Leveraging the primary care model at PlushCare, Accolade Care is a solution that makes it easy for your people and their families to get the support they need. We look at physical health and mental wellness from a holistic perspective to obtain optimal outcomes.  

With Accolade Care, we also want to uphold the four pillars we see as necessary in delivering quality primary care: First contact, continuity, comprehensiveness, and coordination.  

In the U.S., only about one-third of Americans have a relationship with a primary physician, which contributes to a lack of having a  first point of contact  for any health need. Our virtual primary care option is one way we can contribute to providing consistent and ongoing access to a primary care physician. But we don’t stop at virtual-only solutions — we bolster this by helping people schedule in-person visits when they need them to deliver the most rounded primary care solution.  

Continuity  is building a long-term relationship with a primary provider;  comprehensive care  encompasses every aspect of a person’s well-being — the entire spectrum of care, inclusive of preventive or chronic care and a person’s mental health.  Coordinated care  means that a primary care physician accompanies a person throughout their entire healthcare journey.  

To solve for the shortcomings we see in the current healthcare system, Accolade Care offers an innovative approach to virtual primary and mental health care. Our providers create long-lasting relationships with their patients, supplementing in-person visits and breaking down silos that segment care delivery between physical health and mental wellness.  

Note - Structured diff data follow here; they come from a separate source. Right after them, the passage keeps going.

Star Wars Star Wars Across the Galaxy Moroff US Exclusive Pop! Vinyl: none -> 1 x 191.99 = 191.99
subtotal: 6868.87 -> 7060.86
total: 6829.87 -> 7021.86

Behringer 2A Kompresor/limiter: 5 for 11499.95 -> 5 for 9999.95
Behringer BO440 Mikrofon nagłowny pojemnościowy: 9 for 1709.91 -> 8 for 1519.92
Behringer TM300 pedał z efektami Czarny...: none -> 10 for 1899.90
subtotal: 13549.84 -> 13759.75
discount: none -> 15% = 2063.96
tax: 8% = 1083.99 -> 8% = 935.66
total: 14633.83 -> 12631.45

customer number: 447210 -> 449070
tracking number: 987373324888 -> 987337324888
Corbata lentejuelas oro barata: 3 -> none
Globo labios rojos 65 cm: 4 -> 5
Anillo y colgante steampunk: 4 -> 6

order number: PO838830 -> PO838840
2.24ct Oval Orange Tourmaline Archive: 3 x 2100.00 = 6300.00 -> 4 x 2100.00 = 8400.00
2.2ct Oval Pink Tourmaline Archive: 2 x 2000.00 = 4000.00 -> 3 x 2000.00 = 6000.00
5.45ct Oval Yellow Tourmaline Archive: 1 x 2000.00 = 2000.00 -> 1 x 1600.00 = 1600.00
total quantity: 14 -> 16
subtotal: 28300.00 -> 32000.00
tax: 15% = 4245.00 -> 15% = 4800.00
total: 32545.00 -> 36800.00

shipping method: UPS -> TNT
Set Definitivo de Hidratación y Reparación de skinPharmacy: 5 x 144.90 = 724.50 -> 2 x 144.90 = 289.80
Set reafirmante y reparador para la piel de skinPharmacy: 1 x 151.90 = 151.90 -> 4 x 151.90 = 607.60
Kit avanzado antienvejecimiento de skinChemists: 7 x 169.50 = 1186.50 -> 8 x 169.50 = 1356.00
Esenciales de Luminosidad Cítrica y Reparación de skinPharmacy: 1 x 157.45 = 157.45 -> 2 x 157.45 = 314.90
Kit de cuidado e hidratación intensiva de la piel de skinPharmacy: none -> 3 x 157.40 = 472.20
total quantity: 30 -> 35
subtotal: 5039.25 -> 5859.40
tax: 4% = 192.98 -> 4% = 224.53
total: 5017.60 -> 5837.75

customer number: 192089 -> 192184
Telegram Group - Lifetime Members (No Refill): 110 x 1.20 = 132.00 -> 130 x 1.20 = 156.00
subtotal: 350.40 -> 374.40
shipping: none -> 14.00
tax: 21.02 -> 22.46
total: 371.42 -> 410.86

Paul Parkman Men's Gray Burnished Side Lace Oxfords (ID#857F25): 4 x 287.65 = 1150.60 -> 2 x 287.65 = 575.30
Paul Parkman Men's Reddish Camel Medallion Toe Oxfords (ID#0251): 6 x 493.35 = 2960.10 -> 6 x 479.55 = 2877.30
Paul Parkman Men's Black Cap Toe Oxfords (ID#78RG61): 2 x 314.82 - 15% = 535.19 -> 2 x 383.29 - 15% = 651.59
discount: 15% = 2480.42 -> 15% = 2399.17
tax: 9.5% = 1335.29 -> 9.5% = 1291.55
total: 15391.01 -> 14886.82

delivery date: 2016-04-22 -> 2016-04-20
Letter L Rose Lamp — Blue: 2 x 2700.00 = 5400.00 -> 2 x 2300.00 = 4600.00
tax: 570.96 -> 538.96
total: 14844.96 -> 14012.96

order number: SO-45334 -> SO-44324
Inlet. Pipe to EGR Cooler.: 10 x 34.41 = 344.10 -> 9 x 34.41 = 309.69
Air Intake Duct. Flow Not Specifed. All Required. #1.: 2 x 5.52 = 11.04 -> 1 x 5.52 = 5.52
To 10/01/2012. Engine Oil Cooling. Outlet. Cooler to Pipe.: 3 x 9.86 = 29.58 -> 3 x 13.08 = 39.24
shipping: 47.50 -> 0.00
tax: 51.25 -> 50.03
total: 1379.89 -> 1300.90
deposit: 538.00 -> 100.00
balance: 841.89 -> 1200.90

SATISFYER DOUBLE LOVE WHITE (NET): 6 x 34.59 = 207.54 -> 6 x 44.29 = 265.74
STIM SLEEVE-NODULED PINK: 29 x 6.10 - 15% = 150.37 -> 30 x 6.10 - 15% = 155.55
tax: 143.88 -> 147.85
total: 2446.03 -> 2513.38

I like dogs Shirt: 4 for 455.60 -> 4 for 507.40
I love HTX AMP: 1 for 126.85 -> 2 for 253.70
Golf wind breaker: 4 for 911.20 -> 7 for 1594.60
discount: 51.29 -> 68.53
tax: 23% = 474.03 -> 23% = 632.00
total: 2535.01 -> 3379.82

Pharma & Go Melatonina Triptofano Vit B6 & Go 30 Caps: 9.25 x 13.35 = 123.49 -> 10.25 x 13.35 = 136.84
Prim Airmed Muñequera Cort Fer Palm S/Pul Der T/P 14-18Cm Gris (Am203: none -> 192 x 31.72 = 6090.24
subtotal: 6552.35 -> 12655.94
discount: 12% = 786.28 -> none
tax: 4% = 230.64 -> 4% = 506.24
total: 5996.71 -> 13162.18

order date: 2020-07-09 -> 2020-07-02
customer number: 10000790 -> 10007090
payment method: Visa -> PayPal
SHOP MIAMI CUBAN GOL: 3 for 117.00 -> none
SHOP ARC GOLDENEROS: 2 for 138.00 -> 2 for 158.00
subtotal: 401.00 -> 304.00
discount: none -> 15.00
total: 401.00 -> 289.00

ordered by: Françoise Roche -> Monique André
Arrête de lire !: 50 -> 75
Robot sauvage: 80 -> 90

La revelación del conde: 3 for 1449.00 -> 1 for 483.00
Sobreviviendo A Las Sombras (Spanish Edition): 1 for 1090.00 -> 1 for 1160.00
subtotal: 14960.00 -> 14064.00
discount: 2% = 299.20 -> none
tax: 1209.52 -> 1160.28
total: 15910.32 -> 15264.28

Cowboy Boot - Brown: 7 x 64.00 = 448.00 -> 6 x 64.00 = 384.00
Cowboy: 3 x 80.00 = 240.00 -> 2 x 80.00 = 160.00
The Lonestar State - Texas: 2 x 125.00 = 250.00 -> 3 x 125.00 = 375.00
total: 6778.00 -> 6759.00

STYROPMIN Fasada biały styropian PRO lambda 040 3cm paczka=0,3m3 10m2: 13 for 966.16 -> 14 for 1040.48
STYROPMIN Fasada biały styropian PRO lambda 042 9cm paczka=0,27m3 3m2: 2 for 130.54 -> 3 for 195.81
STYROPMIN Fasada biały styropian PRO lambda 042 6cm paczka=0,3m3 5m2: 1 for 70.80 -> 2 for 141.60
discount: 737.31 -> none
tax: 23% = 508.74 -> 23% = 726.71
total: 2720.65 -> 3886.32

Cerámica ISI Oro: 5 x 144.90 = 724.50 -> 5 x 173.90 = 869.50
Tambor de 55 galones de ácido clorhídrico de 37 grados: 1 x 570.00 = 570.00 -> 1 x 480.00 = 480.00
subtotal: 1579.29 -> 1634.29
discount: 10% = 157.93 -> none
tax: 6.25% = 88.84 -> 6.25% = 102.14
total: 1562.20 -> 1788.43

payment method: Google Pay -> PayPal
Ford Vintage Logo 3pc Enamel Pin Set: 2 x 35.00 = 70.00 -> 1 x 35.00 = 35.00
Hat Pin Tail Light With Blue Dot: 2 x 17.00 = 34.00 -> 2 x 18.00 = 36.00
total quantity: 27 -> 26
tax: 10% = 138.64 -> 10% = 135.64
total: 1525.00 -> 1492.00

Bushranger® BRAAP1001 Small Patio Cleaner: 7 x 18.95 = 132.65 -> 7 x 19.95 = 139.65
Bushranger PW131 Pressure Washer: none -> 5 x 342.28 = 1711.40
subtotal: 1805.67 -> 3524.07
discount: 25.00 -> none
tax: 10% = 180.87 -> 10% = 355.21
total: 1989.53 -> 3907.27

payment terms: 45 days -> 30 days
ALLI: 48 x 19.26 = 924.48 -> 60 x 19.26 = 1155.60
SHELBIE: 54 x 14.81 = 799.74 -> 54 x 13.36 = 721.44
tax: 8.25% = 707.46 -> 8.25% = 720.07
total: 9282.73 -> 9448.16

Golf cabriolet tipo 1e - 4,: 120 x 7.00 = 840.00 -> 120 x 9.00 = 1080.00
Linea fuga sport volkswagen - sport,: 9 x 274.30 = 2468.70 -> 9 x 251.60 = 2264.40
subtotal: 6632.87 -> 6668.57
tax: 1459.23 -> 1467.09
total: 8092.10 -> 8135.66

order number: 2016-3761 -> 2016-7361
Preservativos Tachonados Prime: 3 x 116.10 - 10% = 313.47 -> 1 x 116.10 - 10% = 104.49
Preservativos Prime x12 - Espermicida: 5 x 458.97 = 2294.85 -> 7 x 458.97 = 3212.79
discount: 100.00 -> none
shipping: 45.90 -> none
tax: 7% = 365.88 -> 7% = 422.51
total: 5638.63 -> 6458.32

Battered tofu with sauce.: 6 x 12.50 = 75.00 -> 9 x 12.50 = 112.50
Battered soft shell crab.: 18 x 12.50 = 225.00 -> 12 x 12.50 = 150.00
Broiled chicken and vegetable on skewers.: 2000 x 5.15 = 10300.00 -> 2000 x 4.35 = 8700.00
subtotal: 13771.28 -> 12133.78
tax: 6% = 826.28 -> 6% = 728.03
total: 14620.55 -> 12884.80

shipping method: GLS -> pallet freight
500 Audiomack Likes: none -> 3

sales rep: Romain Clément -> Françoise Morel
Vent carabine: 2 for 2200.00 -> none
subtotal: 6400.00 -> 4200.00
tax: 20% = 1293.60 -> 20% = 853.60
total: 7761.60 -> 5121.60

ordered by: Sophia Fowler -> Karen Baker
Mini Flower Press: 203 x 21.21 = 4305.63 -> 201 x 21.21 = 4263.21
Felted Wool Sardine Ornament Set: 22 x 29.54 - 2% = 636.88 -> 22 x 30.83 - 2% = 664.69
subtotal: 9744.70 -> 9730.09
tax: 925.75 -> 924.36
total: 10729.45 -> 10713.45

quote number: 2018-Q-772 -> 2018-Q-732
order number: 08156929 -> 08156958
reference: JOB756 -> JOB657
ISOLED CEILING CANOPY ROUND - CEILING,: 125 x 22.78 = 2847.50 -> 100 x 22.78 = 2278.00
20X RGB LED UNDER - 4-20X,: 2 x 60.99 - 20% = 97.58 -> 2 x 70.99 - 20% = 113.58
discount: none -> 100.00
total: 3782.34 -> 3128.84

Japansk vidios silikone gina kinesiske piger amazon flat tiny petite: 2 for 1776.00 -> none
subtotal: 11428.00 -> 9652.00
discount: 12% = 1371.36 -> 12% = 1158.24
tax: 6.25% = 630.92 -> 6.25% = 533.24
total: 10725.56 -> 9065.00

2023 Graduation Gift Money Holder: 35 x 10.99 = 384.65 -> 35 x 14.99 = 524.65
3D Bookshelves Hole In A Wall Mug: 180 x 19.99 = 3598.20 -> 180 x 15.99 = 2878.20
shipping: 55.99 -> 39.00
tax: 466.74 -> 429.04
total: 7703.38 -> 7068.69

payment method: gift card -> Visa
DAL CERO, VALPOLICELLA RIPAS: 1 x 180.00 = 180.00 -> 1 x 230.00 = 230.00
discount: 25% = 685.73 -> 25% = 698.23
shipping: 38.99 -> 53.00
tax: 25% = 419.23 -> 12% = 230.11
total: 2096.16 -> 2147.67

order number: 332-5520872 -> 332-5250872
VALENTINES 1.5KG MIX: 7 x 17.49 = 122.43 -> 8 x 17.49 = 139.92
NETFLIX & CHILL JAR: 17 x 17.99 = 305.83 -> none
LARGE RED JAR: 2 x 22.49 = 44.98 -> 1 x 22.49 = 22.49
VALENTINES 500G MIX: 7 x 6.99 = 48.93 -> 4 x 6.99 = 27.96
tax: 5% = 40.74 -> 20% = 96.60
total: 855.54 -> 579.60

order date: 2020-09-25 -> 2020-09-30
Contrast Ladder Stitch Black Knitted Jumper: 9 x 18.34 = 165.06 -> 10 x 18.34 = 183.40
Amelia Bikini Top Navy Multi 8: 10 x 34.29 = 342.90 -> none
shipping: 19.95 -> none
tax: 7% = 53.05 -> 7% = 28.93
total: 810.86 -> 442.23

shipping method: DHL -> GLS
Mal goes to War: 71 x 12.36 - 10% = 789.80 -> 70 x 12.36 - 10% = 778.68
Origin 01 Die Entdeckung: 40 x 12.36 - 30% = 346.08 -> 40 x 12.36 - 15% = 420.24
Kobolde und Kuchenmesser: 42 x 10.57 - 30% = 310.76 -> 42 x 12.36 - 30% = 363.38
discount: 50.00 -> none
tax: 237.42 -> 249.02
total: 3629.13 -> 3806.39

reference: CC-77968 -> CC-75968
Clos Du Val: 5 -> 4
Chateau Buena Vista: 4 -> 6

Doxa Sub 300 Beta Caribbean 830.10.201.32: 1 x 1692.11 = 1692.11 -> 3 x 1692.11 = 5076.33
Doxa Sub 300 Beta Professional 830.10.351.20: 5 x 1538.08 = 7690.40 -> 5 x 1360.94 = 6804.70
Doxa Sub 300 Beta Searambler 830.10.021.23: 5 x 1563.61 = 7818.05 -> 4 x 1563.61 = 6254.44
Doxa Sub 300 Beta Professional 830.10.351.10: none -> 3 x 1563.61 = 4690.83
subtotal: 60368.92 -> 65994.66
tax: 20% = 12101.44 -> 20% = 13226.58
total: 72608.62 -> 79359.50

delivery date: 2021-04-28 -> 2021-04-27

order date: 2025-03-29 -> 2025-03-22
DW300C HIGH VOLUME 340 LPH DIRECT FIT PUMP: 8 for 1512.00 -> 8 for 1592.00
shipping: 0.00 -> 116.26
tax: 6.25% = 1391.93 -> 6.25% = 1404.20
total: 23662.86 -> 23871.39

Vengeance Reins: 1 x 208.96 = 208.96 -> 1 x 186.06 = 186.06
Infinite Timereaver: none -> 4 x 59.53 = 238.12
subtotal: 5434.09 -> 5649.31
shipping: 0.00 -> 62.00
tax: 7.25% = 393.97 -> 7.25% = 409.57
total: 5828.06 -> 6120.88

Let’s look at what has fueled this demand for virtual care, how  Accolade Care is not simply another telemedicine model  and why we think a holistic approach to a person’s health is imperative. 

How the impact of COVID-19 boosted demand for virtual care

The pandemic highlighted the existing challenges in our healthcare system, including access to care. I saw this firsthand. As a primary physician at a clinic in Washington, D.C., when COVID was running rampant throughout the country, it didn’t take long to realize that people were putting off primary care and suffering from a host of mental health issues.  

These statistics [1] clearly illustrate the impact the pandemic had on people: 

  • 4 in 10 U.S. adults reported that they avoided medical care because of COVID-19. 

  • 12% of people avoided urgent or emergency care. 

  • 32% avoided routine care. 

  • 31% suffered from anxiety and depression symptoms. 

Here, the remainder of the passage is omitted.